--- What is expected ---
Reproduce verbatim the lines of the material below, starting at the line with "-> [252,408,301,422] google)" and ending at the line with "(412, 810) none", both inclusive; skip the rest.

--- Source material ---

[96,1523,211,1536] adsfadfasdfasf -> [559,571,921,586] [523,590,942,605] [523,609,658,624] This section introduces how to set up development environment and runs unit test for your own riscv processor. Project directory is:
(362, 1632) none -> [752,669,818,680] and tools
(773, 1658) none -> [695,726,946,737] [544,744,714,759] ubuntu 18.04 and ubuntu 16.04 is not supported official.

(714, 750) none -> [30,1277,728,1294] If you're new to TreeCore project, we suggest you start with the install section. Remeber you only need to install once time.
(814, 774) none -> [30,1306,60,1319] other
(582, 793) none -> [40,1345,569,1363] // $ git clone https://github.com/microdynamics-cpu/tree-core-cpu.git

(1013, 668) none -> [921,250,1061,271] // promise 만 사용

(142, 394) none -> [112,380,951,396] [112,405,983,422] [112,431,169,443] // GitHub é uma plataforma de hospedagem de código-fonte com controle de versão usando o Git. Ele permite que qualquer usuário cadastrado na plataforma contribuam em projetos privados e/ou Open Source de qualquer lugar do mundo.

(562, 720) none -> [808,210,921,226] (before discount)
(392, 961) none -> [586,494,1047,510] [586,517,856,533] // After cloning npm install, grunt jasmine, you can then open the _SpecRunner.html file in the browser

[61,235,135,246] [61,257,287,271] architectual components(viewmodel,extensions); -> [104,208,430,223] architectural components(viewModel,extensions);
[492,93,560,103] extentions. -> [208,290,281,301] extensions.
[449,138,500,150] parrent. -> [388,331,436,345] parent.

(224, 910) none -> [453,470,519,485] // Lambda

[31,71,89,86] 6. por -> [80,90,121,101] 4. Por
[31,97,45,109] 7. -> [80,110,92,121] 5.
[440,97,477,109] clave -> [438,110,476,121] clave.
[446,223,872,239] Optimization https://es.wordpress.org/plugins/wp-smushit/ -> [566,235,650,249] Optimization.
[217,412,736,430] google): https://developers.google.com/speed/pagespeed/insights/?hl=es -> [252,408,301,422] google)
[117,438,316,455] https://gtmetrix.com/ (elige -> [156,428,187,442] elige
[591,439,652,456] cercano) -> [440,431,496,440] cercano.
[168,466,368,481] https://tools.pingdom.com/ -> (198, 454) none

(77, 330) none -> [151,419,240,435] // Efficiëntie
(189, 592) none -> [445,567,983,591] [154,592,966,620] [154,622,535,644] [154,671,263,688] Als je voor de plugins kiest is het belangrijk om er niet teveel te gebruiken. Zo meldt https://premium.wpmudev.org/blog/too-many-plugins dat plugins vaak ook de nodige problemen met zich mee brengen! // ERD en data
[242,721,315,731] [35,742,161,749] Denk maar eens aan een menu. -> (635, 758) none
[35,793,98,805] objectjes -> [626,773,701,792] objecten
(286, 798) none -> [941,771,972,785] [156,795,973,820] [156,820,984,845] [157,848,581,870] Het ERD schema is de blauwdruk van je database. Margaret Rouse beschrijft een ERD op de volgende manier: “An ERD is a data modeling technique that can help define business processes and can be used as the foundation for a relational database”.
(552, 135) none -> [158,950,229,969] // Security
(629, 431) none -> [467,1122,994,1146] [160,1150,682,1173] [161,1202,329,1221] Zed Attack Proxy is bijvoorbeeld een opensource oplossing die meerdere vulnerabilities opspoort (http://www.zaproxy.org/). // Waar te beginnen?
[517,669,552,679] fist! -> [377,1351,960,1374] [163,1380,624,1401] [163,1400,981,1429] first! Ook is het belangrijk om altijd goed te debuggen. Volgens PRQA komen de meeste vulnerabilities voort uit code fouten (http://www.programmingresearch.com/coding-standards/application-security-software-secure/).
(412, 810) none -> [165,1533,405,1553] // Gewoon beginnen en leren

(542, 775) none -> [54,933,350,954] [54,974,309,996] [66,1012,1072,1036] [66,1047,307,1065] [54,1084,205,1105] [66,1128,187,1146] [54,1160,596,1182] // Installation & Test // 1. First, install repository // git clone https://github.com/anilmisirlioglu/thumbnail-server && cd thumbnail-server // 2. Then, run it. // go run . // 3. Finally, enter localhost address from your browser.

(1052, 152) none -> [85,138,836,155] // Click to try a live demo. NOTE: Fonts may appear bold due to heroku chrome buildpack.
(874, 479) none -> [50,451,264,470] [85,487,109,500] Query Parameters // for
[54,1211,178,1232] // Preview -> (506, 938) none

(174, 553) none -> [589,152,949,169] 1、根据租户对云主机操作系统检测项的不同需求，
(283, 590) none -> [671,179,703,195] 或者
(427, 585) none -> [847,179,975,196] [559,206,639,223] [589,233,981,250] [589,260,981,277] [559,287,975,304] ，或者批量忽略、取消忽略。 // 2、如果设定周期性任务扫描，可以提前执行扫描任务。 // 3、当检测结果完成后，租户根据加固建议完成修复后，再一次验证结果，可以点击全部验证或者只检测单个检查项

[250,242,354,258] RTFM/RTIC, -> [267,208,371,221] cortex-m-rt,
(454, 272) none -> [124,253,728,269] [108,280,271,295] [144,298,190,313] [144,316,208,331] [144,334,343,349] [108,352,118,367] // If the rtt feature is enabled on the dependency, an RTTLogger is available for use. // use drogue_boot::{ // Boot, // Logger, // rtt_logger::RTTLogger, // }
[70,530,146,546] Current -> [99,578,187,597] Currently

--- Output for this exercise ---
[217,412,736,430] google): https://developers.google.com/speed/pagespeed/insights/?hl=es -> [252,408,301,422] google)
[117,438,316,455] https://gtmetrix.com/ (elige -> [156,428,187,442] elige
[591,439,652,456] cercano) -> [440,431,496,440] cercano.
[168,466,368,481] https://tools.pingdom.com/ -> (198, 454) none

(77, 330) none -> [151,419,240,435] // Efficiëntie
(189, 592) none -> [445,567,983,591] [154,592,966,620] [154,622,535,644] [154,671,263,688] Als je voor de plugins kiest is het belangrijk om er niet teveel te gebruiken. Zo meldt https://premium.wpmudev.org/blog/too-many-plugins dat plugins vaak ook de nodige problemen met zich mee brengen! // ERD en data
[242,721,315,731] [35,742,161,749] Denk maar eens aan een menu. -> (635, 758) none
[35,793,98,805] objectjes -> [626,773,701,792] objecten
(286, 798) none -> [941,771,972,785] [156,795,973,820] [156,820,984,845] [157,848,581,870] Het ERD schema is de blauwdruk van je database. Margaret Rouse beschrijft een ERD op de volgende manier: “An ERD is a data modeling technique that can help define business processes and can be used as the foundation for a relational database”.
(552, 135) none -> [158,950,229,969] // Security
(629, 431) none -> [467,1122,994,1146] [160,1150,682,1173] [161,1202,329,1221] Zed Attack Proxy is bijvoorbeeld een opensource oplossing die meerdere vulnerabilities opspoort (http://www.zaproxy.org/). // Waar te beginnen?
[517,669,552,679] fist! -> [377,1351,960,1374] [163,1380,624,1401] [163,1400,981,1429] first! Ook is het belangrijk om altijd goed te debuggen. Volgens PRQA komen de meeste vulnerabilities voort uit code fouten (http://www.programmingresearch.com/coding-standards/application-security-software-secure/).
(412, 810) none -> [165,1533,405,1553] // Gewoon beginnen en leren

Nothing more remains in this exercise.